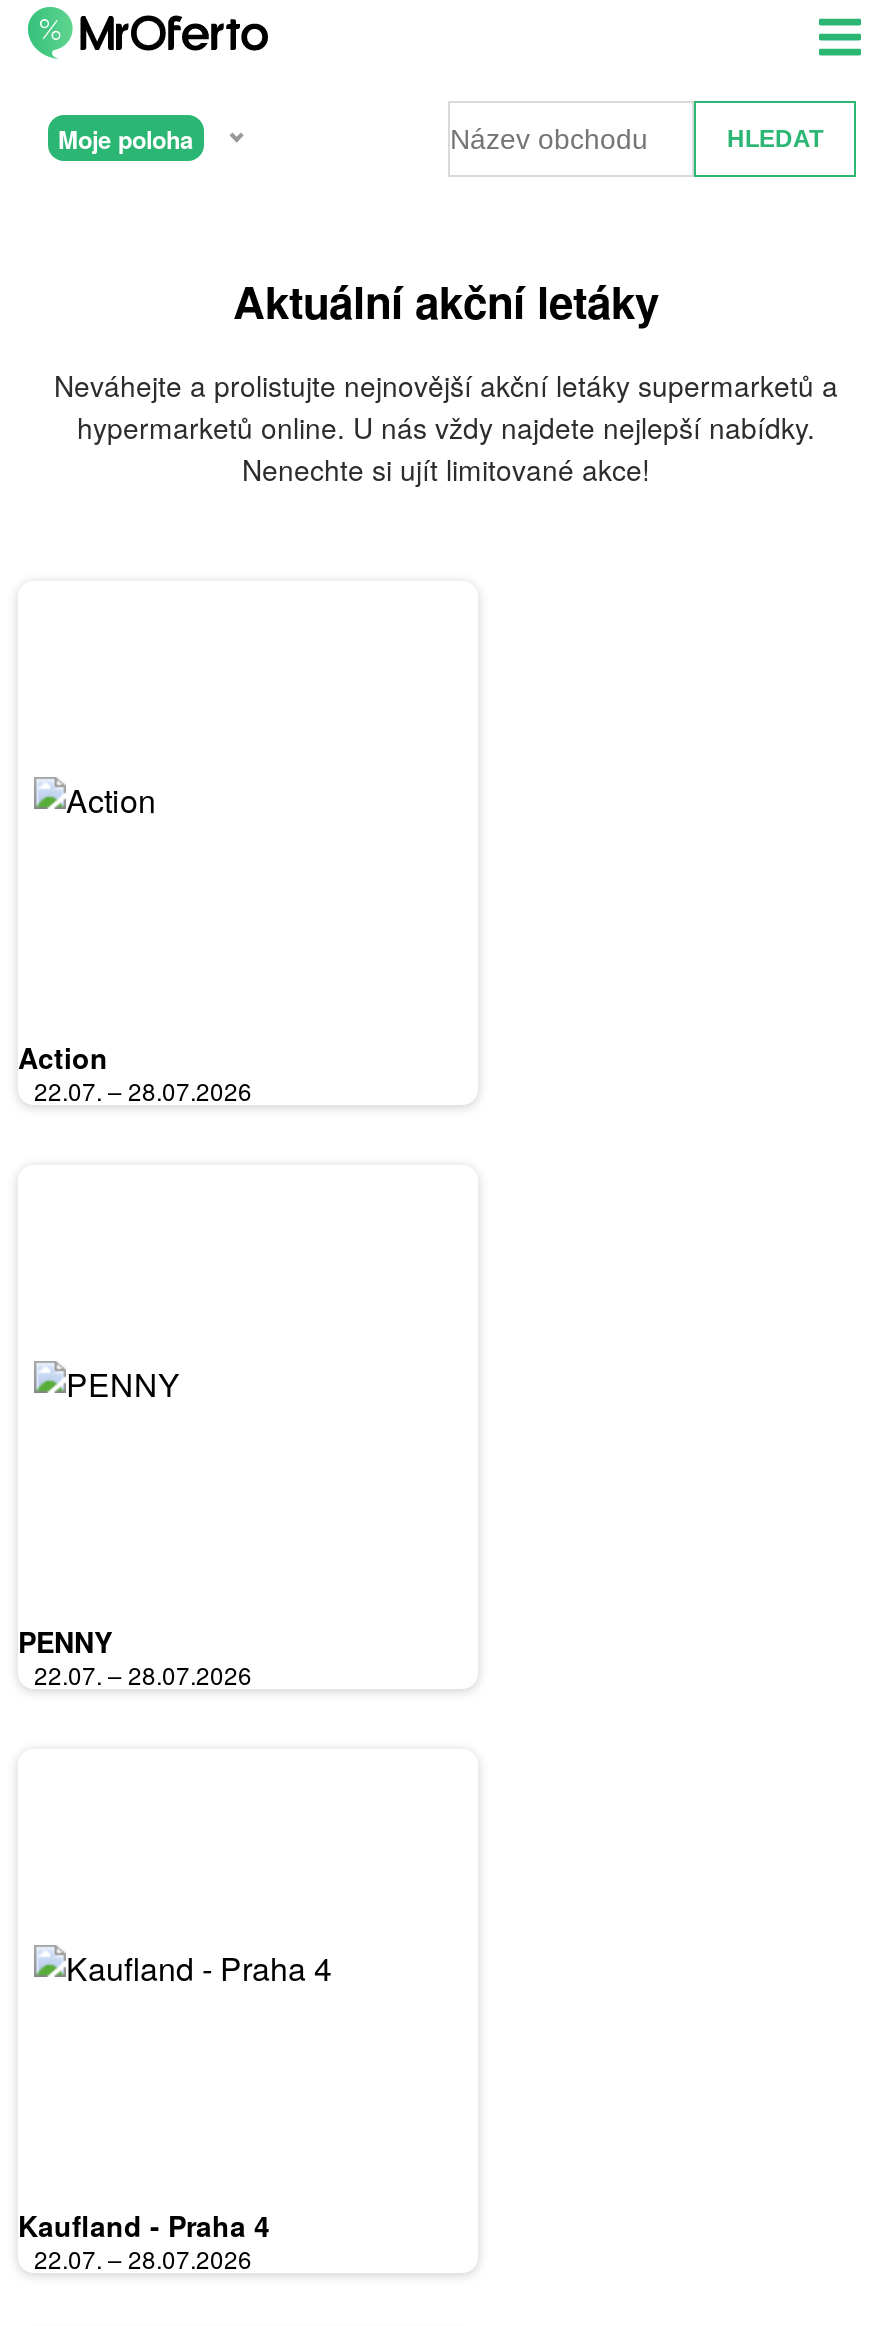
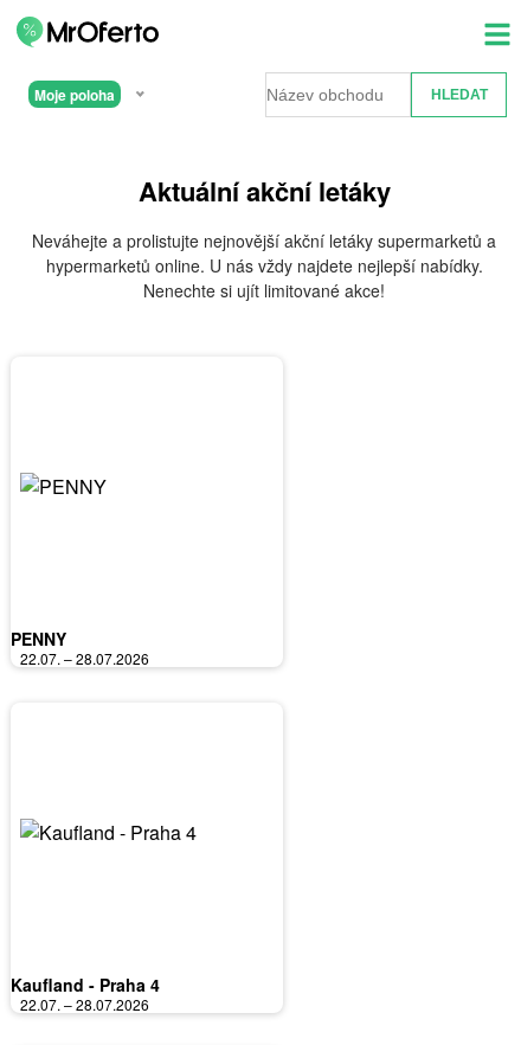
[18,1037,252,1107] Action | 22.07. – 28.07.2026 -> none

---

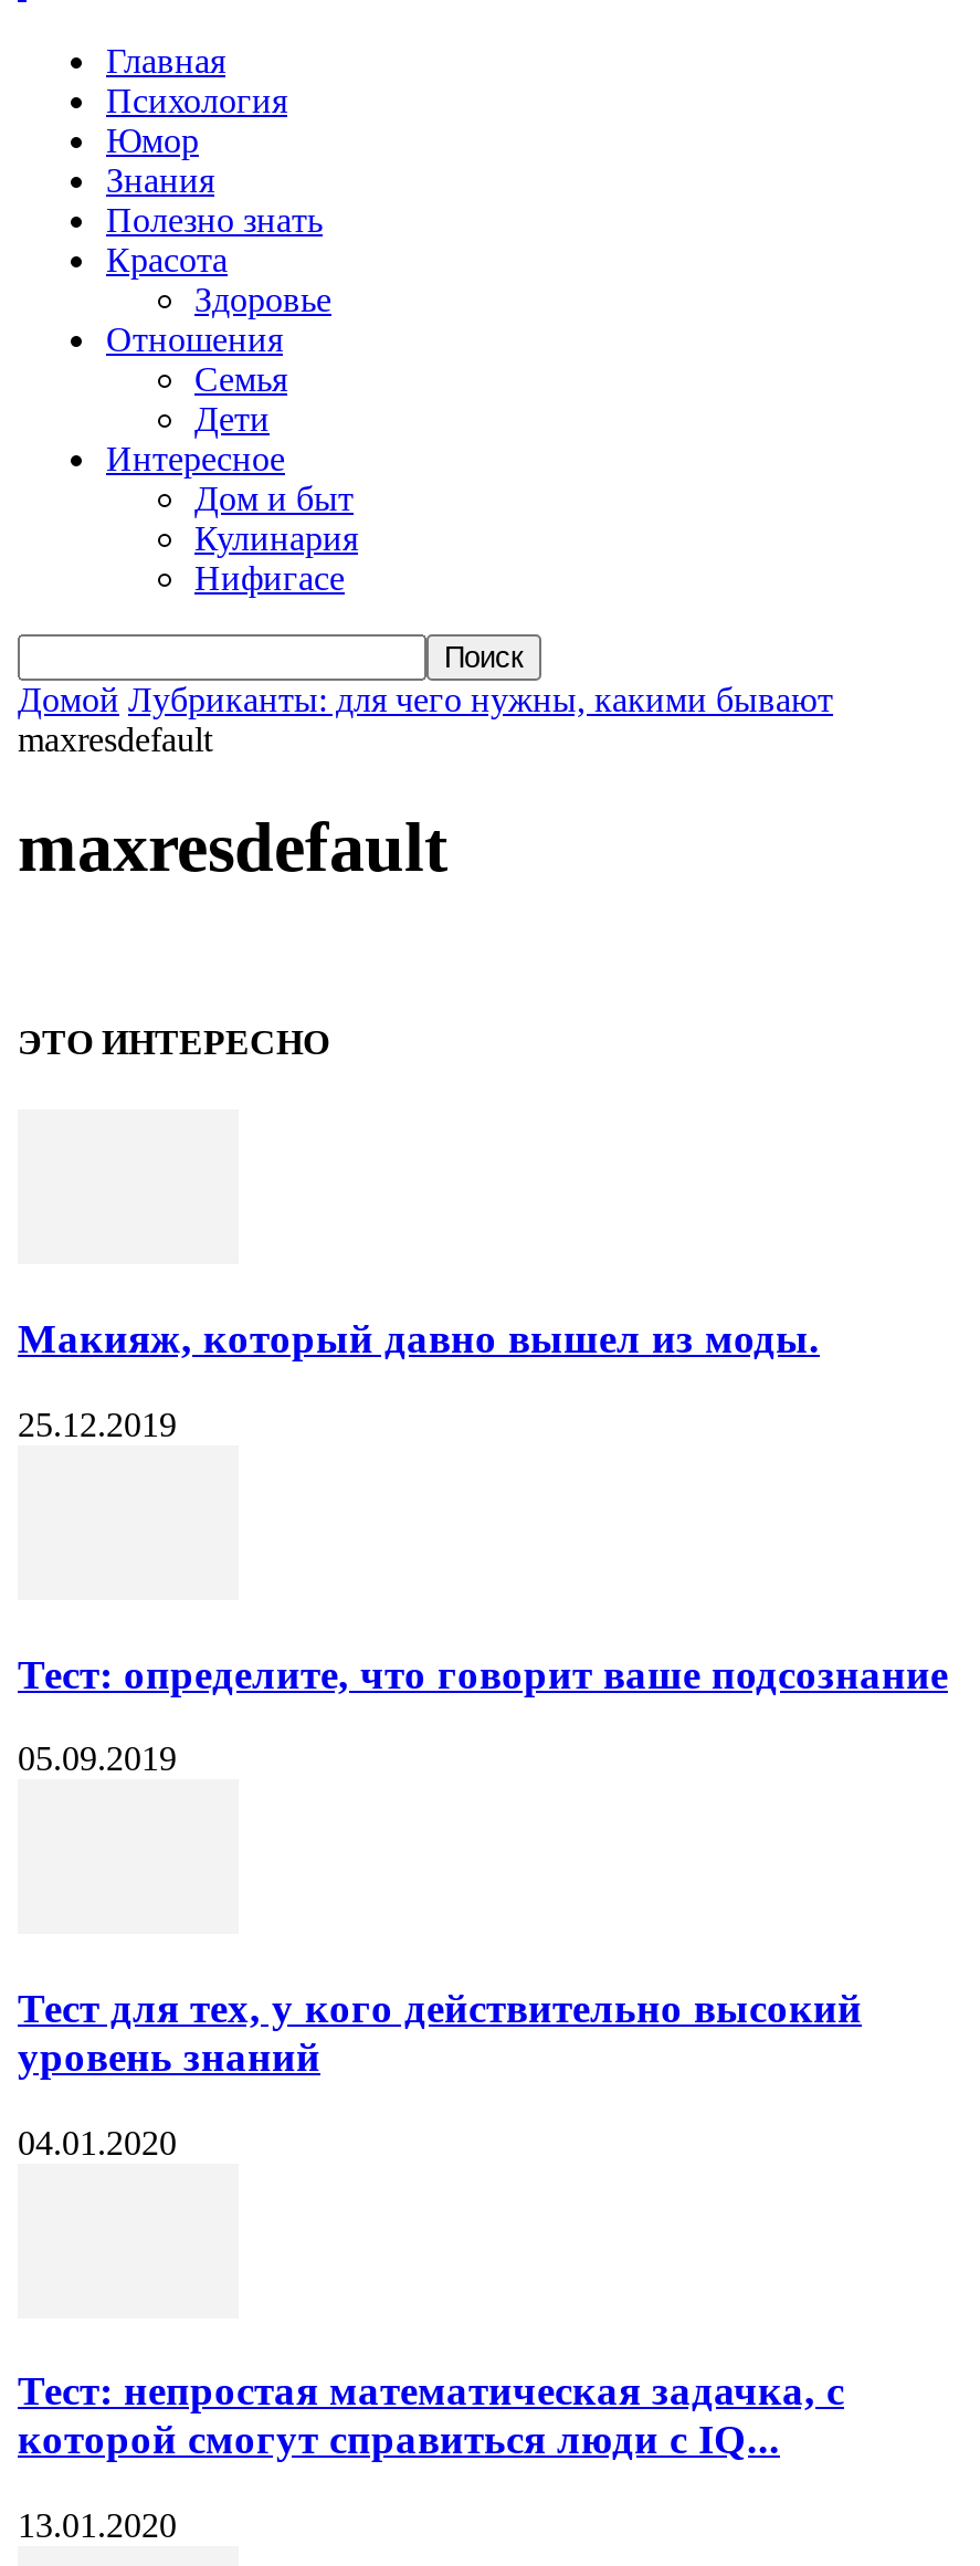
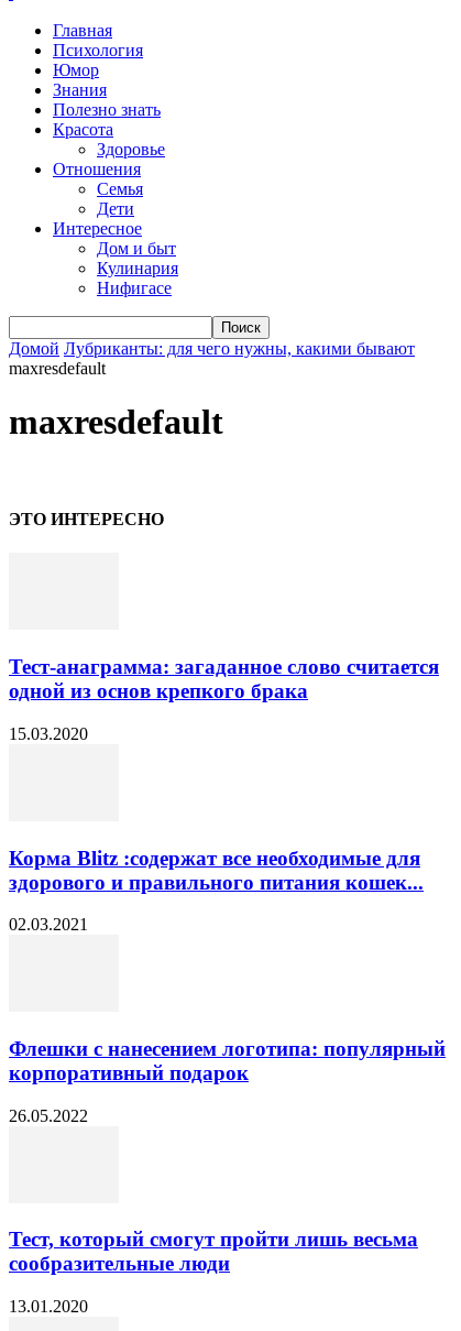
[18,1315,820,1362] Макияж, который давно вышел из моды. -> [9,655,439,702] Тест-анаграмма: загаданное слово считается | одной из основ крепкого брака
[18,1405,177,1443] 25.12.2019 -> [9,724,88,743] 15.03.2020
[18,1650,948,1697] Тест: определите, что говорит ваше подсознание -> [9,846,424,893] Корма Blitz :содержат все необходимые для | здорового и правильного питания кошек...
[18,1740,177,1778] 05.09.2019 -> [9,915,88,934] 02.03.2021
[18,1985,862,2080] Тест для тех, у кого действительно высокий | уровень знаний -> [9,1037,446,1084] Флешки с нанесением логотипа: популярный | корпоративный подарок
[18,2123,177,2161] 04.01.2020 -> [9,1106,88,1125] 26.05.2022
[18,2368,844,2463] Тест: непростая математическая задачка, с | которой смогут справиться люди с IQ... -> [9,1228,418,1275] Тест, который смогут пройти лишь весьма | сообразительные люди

- BRIEF
Wherever a line of the records above contains the string "Тест", copy that line out.

- ANSWER AREA
[18,1315,820,1362] Макияж, который давно вышел из моды. -> [9,655,439,702] Тест-анаграмма: загаданное слово считается | одной из основ крепкого брака
[18,1650,948,1697] Тест: определите, что говорит ваше подсознание -> [9,846,424,893] Корма Blitz :содержат все необходимые для | здорового и правильного питания кошек...
[18,1985,862,2080] Тест для тех, у кого действительно высокий | уровень знаний -> [9,1037,446,1084] Флешки с нанесением логотипа: популярный | корпоративный подарок
[18,2368,844,2463] Тест: непростая математическая задачка, с | которой смогут справиться люди с IQ... -> [9,1228,418,1275] Тест, который смогут пройти лишь весьма | сообразительные люди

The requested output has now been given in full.